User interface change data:
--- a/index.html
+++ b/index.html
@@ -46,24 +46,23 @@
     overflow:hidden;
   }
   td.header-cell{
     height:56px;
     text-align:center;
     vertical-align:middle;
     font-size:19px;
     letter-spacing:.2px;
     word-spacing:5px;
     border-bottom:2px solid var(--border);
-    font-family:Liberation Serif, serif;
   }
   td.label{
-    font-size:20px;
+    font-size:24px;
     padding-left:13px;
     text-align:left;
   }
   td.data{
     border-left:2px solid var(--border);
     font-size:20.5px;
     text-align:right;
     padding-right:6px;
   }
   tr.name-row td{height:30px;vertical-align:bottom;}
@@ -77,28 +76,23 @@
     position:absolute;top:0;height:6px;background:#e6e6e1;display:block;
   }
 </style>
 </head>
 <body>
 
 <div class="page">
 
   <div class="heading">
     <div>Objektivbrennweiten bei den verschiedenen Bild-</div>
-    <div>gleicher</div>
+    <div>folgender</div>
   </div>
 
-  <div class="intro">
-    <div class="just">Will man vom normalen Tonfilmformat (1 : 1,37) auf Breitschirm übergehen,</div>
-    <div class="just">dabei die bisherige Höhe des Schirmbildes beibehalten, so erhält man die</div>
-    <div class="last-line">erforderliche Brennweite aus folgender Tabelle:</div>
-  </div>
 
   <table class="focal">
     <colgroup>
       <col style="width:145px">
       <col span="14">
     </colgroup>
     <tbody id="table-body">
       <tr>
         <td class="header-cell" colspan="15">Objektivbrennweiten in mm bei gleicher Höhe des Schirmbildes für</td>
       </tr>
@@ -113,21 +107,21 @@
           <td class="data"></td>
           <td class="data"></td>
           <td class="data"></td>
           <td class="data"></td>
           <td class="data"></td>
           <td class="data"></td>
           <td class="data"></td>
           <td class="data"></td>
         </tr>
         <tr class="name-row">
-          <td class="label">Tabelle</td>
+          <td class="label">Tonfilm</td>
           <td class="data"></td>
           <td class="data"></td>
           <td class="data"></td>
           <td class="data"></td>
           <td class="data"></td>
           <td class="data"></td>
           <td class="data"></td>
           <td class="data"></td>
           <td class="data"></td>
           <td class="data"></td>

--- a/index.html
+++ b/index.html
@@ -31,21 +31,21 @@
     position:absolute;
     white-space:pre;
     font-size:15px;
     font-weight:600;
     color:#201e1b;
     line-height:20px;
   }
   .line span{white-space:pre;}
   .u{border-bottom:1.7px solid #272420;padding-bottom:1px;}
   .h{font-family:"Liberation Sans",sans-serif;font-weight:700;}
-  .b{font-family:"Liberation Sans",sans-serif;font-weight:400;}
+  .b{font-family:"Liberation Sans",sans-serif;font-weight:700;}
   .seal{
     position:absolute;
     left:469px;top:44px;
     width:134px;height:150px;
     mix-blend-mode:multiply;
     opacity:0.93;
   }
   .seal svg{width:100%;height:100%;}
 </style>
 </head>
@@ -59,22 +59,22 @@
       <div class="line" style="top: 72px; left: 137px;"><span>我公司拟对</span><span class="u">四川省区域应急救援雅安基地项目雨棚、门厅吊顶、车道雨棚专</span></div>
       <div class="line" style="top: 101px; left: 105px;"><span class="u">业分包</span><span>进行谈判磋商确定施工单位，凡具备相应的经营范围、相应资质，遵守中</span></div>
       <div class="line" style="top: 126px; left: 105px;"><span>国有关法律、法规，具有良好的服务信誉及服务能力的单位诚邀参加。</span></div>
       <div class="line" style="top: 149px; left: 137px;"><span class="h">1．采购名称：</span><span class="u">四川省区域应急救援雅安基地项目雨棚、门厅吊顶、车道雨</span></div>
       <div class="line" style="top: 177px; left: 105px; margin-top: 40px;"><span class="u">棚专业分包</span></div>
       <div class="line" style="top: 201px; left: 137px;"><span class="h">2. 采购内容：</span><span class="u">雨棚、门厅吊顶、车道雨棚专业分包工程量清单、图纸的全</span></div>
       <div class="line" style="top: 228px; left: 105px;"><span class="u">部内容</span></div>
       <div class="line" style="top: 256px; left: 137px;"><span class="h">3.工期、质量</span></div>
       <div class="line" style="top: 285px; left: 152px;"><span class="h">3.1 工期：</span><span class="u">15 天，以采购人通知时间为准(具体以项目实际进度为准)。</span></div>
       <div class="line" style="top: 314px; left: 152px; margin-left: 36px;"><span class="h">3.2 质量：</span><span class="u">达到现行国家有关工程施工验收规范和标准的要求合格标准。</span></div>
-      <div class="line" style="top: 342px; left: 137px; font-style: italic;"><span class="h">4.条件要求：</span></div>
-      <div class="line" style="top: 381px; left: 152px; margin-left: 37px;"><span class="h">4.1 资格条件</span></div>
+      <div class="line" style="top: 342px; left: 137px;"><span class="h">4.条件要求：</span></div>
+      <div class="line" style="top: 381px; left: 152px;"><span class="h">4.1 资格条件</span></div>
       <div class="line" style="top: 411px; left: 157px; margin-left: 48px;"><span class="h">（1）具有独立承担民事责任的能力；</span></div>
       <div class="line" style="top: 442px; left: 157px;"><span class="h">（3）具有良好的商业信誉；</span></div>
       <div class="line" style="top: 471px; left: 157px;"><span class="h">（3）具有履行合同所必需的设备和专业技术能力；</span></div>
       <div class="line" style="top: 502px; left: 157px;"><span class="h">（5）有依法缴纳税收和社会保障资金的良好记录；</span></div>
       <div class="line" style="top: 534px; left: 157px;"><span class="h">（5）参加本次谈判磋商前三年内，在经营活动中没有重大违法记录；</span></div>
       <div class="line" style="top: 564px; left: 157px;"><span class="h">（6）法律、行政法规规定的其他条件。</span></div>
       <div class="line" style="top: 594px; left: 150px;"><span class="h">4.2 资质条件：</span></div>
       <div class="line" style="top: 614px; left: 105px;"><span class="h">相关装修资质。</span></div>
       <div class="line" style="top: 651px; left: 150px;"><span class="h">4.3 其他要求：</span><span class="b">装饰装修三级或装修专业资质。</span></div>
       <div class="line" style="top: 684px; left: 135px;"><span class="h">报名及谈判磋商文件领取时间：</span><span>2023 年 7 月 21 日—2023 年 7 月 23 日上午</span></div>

■ **Try it**
Each record above is to be reproduced verbatim.

■ **Solution for this exercise**
--- a/index.html
+++ b/index.html
@@ -46,24 +46,23 @@
     overflow:hidden;
   }
   td.header-cell{
     height:56px;
     text-align:center;
     vertical-align:middle;
     font-size:19px;
     letter-spacing:.2px;
     word-spacing:5px;
     border-bottom:2px solid var(--border);
-    font-family:Liberation Serif, serif;
   }
   td.label{
-    font-size:20px;
+    font-size:24px;
     padding-left:13px;
     text-align:left;
   }
   td.data{
     border-left:2px solid var(--border);
     font-size:20.5px;
     text-align:right;
     padding-right:6px;
   }
   tr.name-row td{height:30px;vertical-align:bottom;}
@@ -77,28 +76,23 @@
     position:absolute;top:0;height:6px;background:#e6e6e1;display:block;
   }
 </style>
 </head>
 <body>
 
 <div class="page">
 
   <div class="heading">
     <div>Objektivbrennweiten bei den verschiedenen Bild-</div>
-    <div>gleicher</div>
+    <div>folgender</div>
   </div>
 
-  <div class="intro">
-    <div class="just">Will man vom normalen Tonfilmformat (1 : 1,37) auf Breitschirm übergehen,</div>
-    <div class="just">dabei die bisherige Höhe des Schirmbildes beibehalten, so erhält man die</div>
-    <div class="last-line">erforderliche Brennweite aus folgender Tabelle:</div>
-  </div>
 
   <table class="focal">
     <colgroup>
       <col style="width:145px">
       <col span="14">
     </colgroup>
     <tbody id="table-body">
       <tr>
         <td class="header-cell" colspan="15">Objektivbrennweiten in mm bei gleicher Höhe des Schirmbildes für</td>
       </tr>
@@ -113,21 +107,21 @@
           <td class="data"></td>
           <td class="data"></td>
           <td class="data"></td>
           <td class="data"></td>
           <td class="data"></td>
           <td class="data"></td>
           <td class="data"></td>
           <td class="data"></td>
         </tr>
         <tr class="name-row">
-          <td class="label">Tabelle</td>
+          <td class="label">Tonfilm</td>
           <td class="data"></td>
           <td class="data"></td>
           <td class="data"></td>
           <td class="data"></td>
           <td class="data"></td>
           <td class="data"></td>
           <td class="data"></td>
           <td class="data"></td>
           <td class="data"></td>
           <td class="data"></td>

--- a/index.html
+++ b/index.html
@@ -31,21 +31,21 @@
     position:absolute;
     white-space:pre;
     font-size:15px;
     font-weight:600;
     color:#201e1b;
     line-height:20px;
   }
   .line span{white-space:pre;}
   .u{border-bottom:1.7px solid #272420;padding-bottom:1px;}
   .h{font-family:"Liberation Sans",sans-serif;font-weight:700;}
-  .b{font-family:"Liberation Sans",sans-serif;font-weight:400;}
+  .b{font-family:"Liberation Sans",sans-serif;font-weight:700;}
   .seal{
     position:absolute;
     left:469px;top:44px;
     width:134px;height:150px;
     mix-blend-mode:multiply;
     opacity:0.93;
   }
   .seal svg{width:100%;height:100%;}
 </style>
 </head>
@@ -59,22 +59,22 @@
       <div class="line" style="top: 72px; left: 137px;"><span>我公司拟对</span><span class="u">四川省区域应急救援雅安基地项目雨棚、门厅吊顶、车道雨棚专</span></div>
       <div class="line" style="top: 101px; left: 105px;"><span class="u">业分包</span><span>进行谈判磋商确定施工单位，凡具备相应的经营范围、相应资质，遵守中</span></div>
       <div class="line" style="top: 126px; left: 105px;"><span>国有关法律、法规，具有良好的服务信誉及服务能力的单位诚邀参加。</span></div>
       <div class="line" style="top: 149px; left: 137px;"><span class="h">1．采购名称：</span><span class="u">四川省区域应急救援雅安基地项目雨棚、门厅吊顶、车道雨</span></div>
       <div class="line" style="top: 177px; left: 105px; margin-top: 40px;"><span class="u">棚专业分包</span></div>
       <div class="line" style="top: 201px; left: 137px;"><span class="h">2. 采购内容：</span><span class="u">雨棚、门厅吊顶、车道雨棚专业分包工程量清单、图纸的全</span></div>
       <div class="line" style="top: 228px; left: 105px;"><span class="u">部内容</span></div>
       <div class="line" style="top: 256px; left: 137px;"><span class="h">3.工期、质量</span></div>
       <div class="line" style="top: 285px; left: 152px;"><span class="h">3.1 工期：</span><span class="u">15 天，以采购人通知时间为准(具体以项目实际进度为准)。</span></div>
       <div class="line" style="top: 314px; left: 152px; margin-left: 36px;"><span class="h">3.2 质量：</span><span class="u">达到现行国家有关工程施工验收规范和标准的要求合格标准。</span></div>
-      <div class="line" style="top: 342px; left: 137px; font-style: italic;"><span class="h">4.条件要求：</span></div>
-      <div class="line" style="top: 381px; left: 152px; margin-left: 37px;"><span class="h">4.1 资格条件</span></div>
+      <div class="line" style="top: 342px; left: 137px;"><span class="h">4.条件要求：</span></div>
+      <div class="line" style="top: 381px; left: 152px;"><span class="h">4.1 资格条件</span></div>
       <div class="line" style="top: 411px; left: 157px; margin-left: 48px;"><span class="h">（1）具有独立承担民事责任的能力；</span></div>
       <div class="line" style="top: 442px; left: 157px;"><span class="h">（3）具有良好的商业信誉；</span></div>
       <div class="line" style="top: 471px; left: 157px;"><span class="h">（3）具有履行合同所必需的设备和专业技术能力；</span></div>
       <div class="line" style="top: 502px; left: 157px;"><span class="h">（5）有依法缴纳税收和社会保障资金的良好记录；</span></div>
       <div class="line" style="top: 534px; left: 157px;"><span class="h">（5）参加本次谈判磋商前三年内，在经营活动中没有重大违法记录；</span></div>
       <div class="line" style="top: 564px; left: 157px;"><span class="h">（6）法律、行政法规规定的其他条件。</span></div>
       <div class="line" style="top: 594px; left: 150px;"><span class="h">4.2 资质条件：</span></div>
       <div class="line" style="top: 614px; left: 105px;"><span class="h">相关装修资质。</span></div>
       <div class="line" style="top: 651px; left: 150px;"><span class="h">4.3 其他要求：</span><span class="b">装饰装修三级或装修专业资质。</span></div>
       <div class="line" style="top: 684px; left: 135px;"><span class="h">报名及谈判磋商文件领取时间：</span><span>2023 年 7 月 21 日—2023 年 7 月 23 日上午</span></div>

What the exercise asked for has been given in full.